*** Raw data Section Begins ***

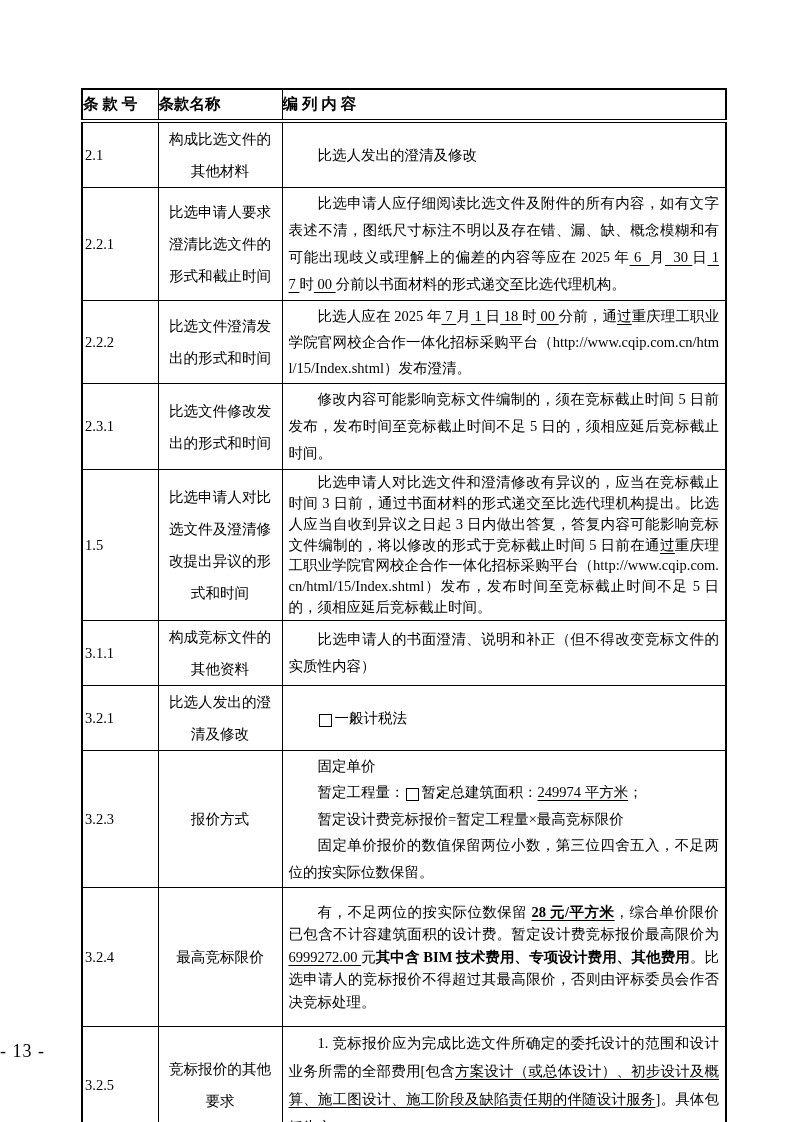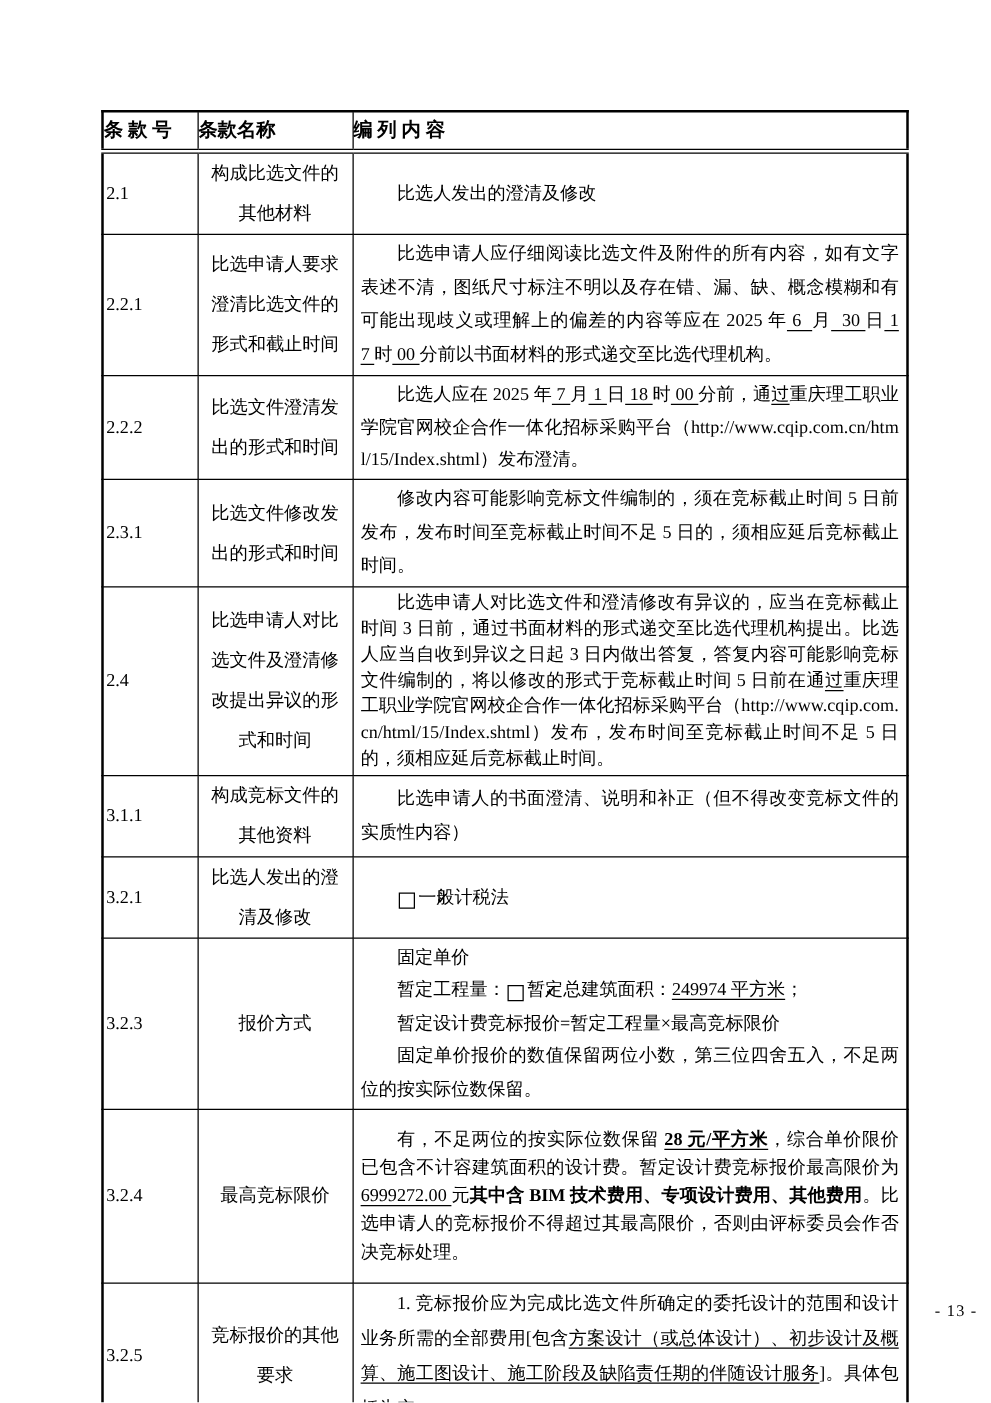--- a/index.html
+++ b/index.html
@@ -29,22 +29,22 @@
   .r4 td.content{line-height:20.8px}
   .r7 td.content{line-height:26.4px}
   .r8 td.content{line-height:22.4px}
   .r9 td.content{line-height:28px}
   .u{text-decoration:underline;text-underline-offset:3px;}
   .b{font-weight:bold;}
   .cb{display:inline-block;width:11px;height:11px;border:1.5px solid #000;
       font-family:"DejaVu Sans",sans-serif;font-weight:bold;font-size:13px;
       line-height:10px;text-align:center;vertical-align:-1px;margin:0 3px 0 1px;
       overflow:visible;}
-  .page-number{position:absolute;top:1041px;left:0;width:782px;text-align:right;
-      font-size:13px;letter-spacing:1px;}
+  .page-number{position:absolute;top:1041px;left:0;width:782px;text-align:left;
+      font-size:18px;letter-spacing:1px;}
 </style>
 </head>
 <body>
 
 <div class="page">
   <table class="clause-table">
     <colgroup>
         <col class="c1">
         <col class="c2">
         <col class="c3">
@@ -79,21 +79,21 @@
           </td>
         </tr>
         <tr class="r3">
           <td class="no">2.3.1</td>
           <td class="name">比选文件修改发出的形式和时间</td>
           <td class="content">
             <div class="para"><span>修改内容可能影响竞标文件编制的，须在竞标截止时间 5 日前发布，发布时间至竞标截止时间不足 5 日的，须相应延后竞标截止时间。</span></div>
           </td>
         </tr>
         <tr class="r4">
-          <td class="no">2.4</td>
+          <td class="no">1.5</td>
           <td class="name">比选申请人对比选文件及澄清修改提出异议的形式和时间</td>
           <td class="content">
             <div class="para"><span>比选申请人对比选文件和澄清修改有异议的，应当在竞标截止时间 3 日前，通过书面材料的形式递交至比选代理机构提出。比选人应当自收到异议之日起 3 日内做出答复，答复内容可能影响竞标文件编制的，将以修改的形式于竞标截止时间 5 日前在通</span><span class="u">过</span><span>重庆理工职业学院官网校企合作一体化招标采购平台（http://www.cqip.com.cn/html/15/Index.shtml）发布，发布时间至竞标截止时间不足 5 日的，须相应延后竞标截止时间。</span></div>
           </td>
         </tr>
         <tr class="r5">
           <td class="no">3.1.1</td>
           <td class="name">构成竞标文件的其他资料</td>
           <td class="content">
             <div class="para"><span>比选申请人的书面澄清、说明和补正（但不得改变竞标文件的实质性内容）</span></div>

*** Raw data Section Ends ***

> [Work to be completed] Set down exactly, and only, the lines from the one containing "日前发布，发布时间至竞标截止时间不足 5 日的，须相应延后竞标截止时间。</span></div>" to the final line of the data.

> [Response to the task]
             <div class="para"><span>修改内容可能影响竞标文件编制的，须在竞标截止时间 5 日前发布，发布时间至竞标截止时间不足 5 日的，须相应延后竞标截止时间。</span></div>
           </td>
         </tr>
         <tr class="r4">
-          <td class="no">2.4</td>
+          <td class="no">1.5</td>
           <td class="name">比选申请人对比选文件及澄清修改提出异议的形式和时间</td>
           <td class="content">
             <div class="para"><span>比选申请人对比选文件和澄清修改有异议的，应当在竞标截止时间 3 日前，通过书面材料的形式递交至比选代理机构提出。比选人应当自收到异议之日起 3 日内做出答复，答复内容可能影响竞标文件编制的，将以修改的形式于竞标截止时间 5 日前在通</span><span class="u">过</span><span>重庆理工职业学院官网校企合作一体化招标采购平台（http://www.cqip.com.cn/html/15/Index.shtml）发布，发布时间至竞标截止时间不足 5 日的，须相应延后竞标截止时间。</span></div>
           </td>
         </tr>
         <tr class="r5">
           <td class="no">3.1.1</td>
           <td class="name">构成竞标文件的其他资料</td>
           <td class="content">
             <div class="para"><span>比选申请人的书面澄清、说明和补正（但不得改变竞标文件的实质性内容）</span></div>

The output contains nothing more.